Data is the new oil. We rely on it not only to make decisions but also to operate as a business in general. Data loss can lead to significant financial consequences and loss of reputation.
In this article, you will find ten actionable methods to protect your most valuable resources.
- 1. Backup, Backup, Backup
- RPO vs. RTO
- 2. Test Your Recovery Scenario
- 3. Document Processes That Rely on That Data(base)
- 4. Apply the Least-Privilege Security Principle
- 5. Name Your Production Database As Such
- 6. Don’t Trust Any Manually Configured Resources
- 7. Don’t Allow a Single Person To Manage the Entire Infrastructure
- 8. Educate Your Employees About Any Resource Before Giving Them Access to It
- 9. Use Serverless and Monitor Your Resources
- 10. Separate Your Storage From Compute if Possible
- References and Resources
1. Backup, Backup, Backup
This goes without saying, and we all know it. We need to have a backup strategy and an automated way of regularly taking periodic snapshots of our databases.
However, with today’s large amounts of data, implementing a reliable backup plan that can quickly recover your databases becomes challenging. Therefore, it is crucial to develop a strategy of Recovery Time Objective and Recovery Point Objective and implement a solution that can satisfy your Business Continuity plan.
RPO vs. RTO
Recovery Point Objective (RPO) describes how many hours of downtime we can tolerate. An RPO of 10 would entail that your business can afford no more than ten hours of data loss according to your Business Continuity Plan. You could think of RPO in terms of the “staleness” of your backup, plus the recovery time. With RPO=10, we allow our data to be ten hours stale after restoration (i.e. not containing changes made within the last ten hours).
In contrast, Recovery Time Objective (RTO) describes the time within which the database must be up again. An RTO of 3 would mean that regardless of the backup freshness, the database must be up and running within three hours after the downtime occurred.
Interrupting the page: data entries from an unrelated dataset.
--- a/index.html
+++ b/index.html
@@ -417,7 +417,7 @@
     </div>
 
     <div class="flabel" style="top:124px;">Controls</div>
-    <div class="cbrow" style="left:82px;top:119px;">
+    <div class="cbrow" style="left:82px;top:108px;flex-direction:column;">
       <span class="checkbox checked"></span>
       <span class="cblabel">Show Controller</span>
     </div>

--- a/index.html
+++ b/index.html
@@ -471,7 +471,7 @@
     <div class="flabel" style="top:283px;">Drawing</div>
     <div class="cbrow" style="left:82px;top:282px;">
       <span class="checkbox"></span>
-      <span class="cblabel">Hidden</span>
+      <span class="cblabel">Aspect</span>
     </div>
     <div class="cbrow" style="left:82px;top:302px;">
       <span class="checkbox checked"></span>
2. Test Your Recovery Scenario
The following is probably the worst-case scenario: You developed a backup strategy and are regularly taking snapshots, but when the failure happens, you notice that those backups aren’t working as intended or that you can’t find them. It’s critical to test the recovery scenario.
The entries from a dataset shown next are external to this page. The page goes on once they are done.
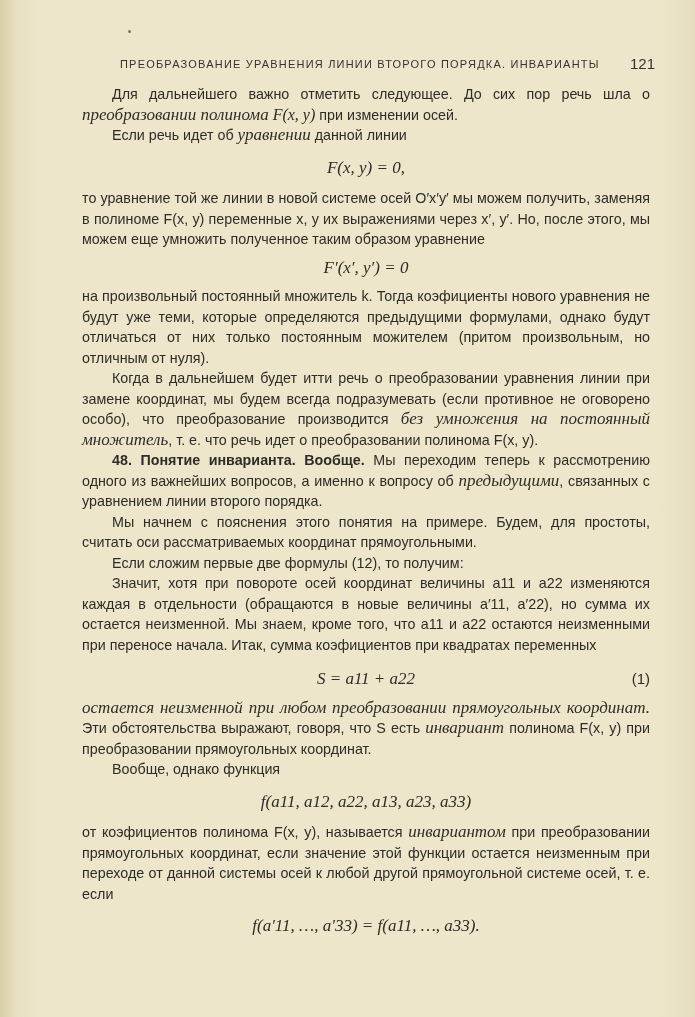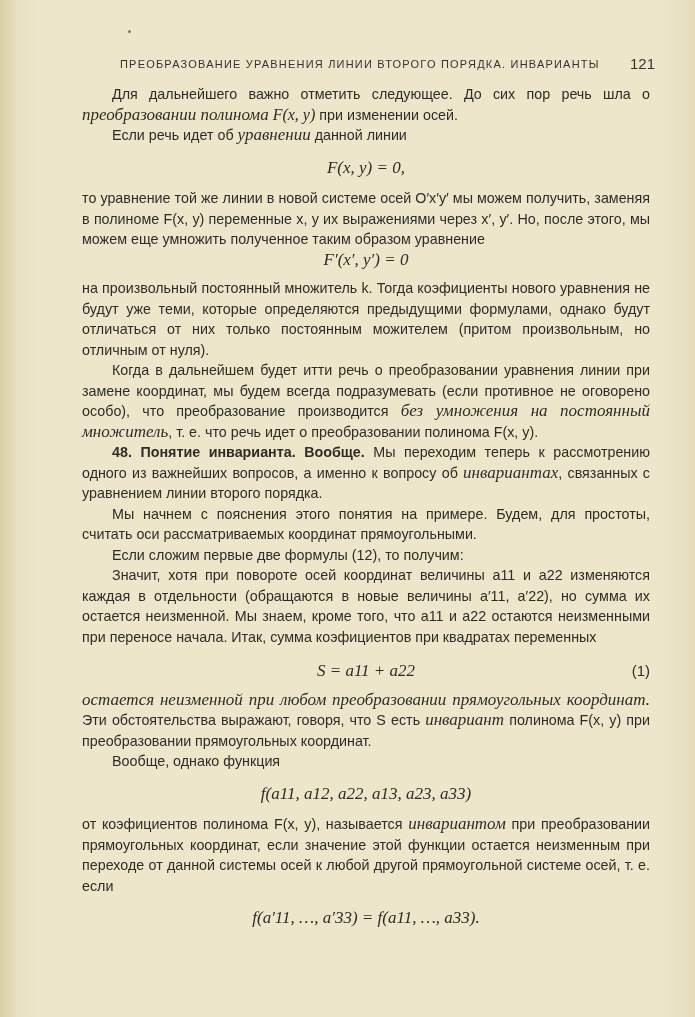--- a/index.html
+++ b/index.html
@@ -53,7 +53,7 @@
   </p>
   <div class="formula" style="margin:12px 0 10px">F(x, y) = 0,</div>
   <p>то уравнение той же линии в новой системе осей O′x′y′ мы можем получить, заменяя в полиноме F(x, y) переменные x, y их выражениями через x′, y′. Но, после этого, мы можем еще умножить полученное таким образом уравнение</p>
-  <div class="formula" style="margin:0 0 8px">F′(x′, y′) = 0</div>
+  <div class="formula" style="margin:8px 0 8px">F′(x′, y′) = 0</div>
   <p>на произвольный постоянный множитель k. Тогда коэфициенты нового уравнения не будут уже теми, которые определяются предыдущими формулами, однако будут отличаться от них только постоянным можителем (притом произвольным, но отличным от нуля).</p>
   <p class="ind">
     <span>Когда в дальнейшем будет итти речь о преобразовании уравнения линии при замене координат, мы будем всегда подразумевать (если противное не оговорено особо), что преобразование производится </span><i>без умножения на постоянный множитель</i><span>, т. е. что речь идет о преобразовании полинома F(x, y).</span>

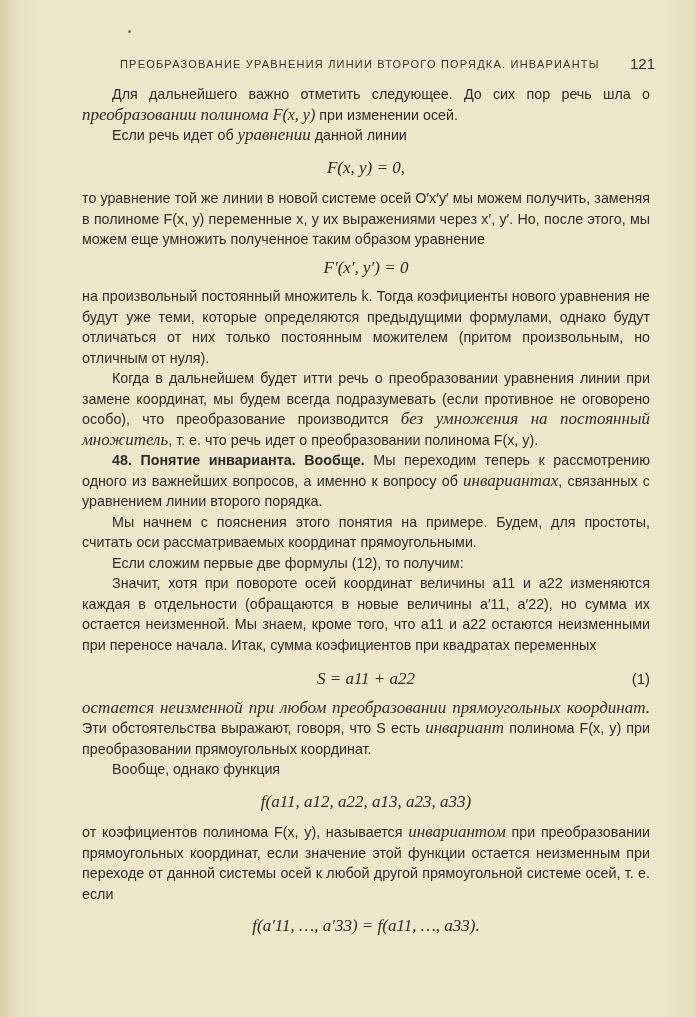--- a/index.html
+++ b/index.html
@@ -60,7 +60,7 @@
   </p>
   <p class="ind">
     <span class="b">48.</span>
-    <span class="b">Понятие инварианта. Вообще.</span><span> Мы переходим теперь к рассмотрению одного из важнейших вопросов, а именно к вопросу об </span><i>инвариантах</i><span>, связанных с уравнением линии второго порядка.</span>
+    <span class="b">Понятие инварианта. Вообще.</span><span> Мы переходим теперь к рассмотрению одного из важнейших вопросов, а именно к вопросу об </span><i>предыдущими</i><span>, связанных с уравнением линии второго порядка.</span>
   </p>
   <p class="ind">Мы начнем с пояснения этого понятия на примере. Будем, для простоты, считать оси рассматриваемых координат прямоугольными.</p>
   <p class="ind">Если сложим первые две формулы (12), то получим:</p>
Netflix pioneered “chaos engineering” — a discipline of testing failure scenarios on production systems to be sure that your infrastructure is truly resilient.
Don’t count on backups and recovery plans that have never been tested. Otherwise, you risk ending up in the “cross your fingers and hope for the best” strategy.
Note that if you rely on backups taken by some fully managed service where you don’t have actual access to the snapshot, you risk the possibility that restoring your database may take longer than your RTO and RPO strategy allows. It’s possible that due to timezone differences and a large volume of data that may need to be transferred over a long distance, the recovery may take longer than you expect.
Therefore, it might help to take regular snapshots yourself rather than solely relying on backups from a specific provider.
3. Document Processes That Rely on That Data(base)
If your database goes down, which processes are affected? It’s valuable to have this information documented somewhere to mitigate the impact of a failure and be able to recover quickly by restarting corresponding processes and limiting the impact of downtime.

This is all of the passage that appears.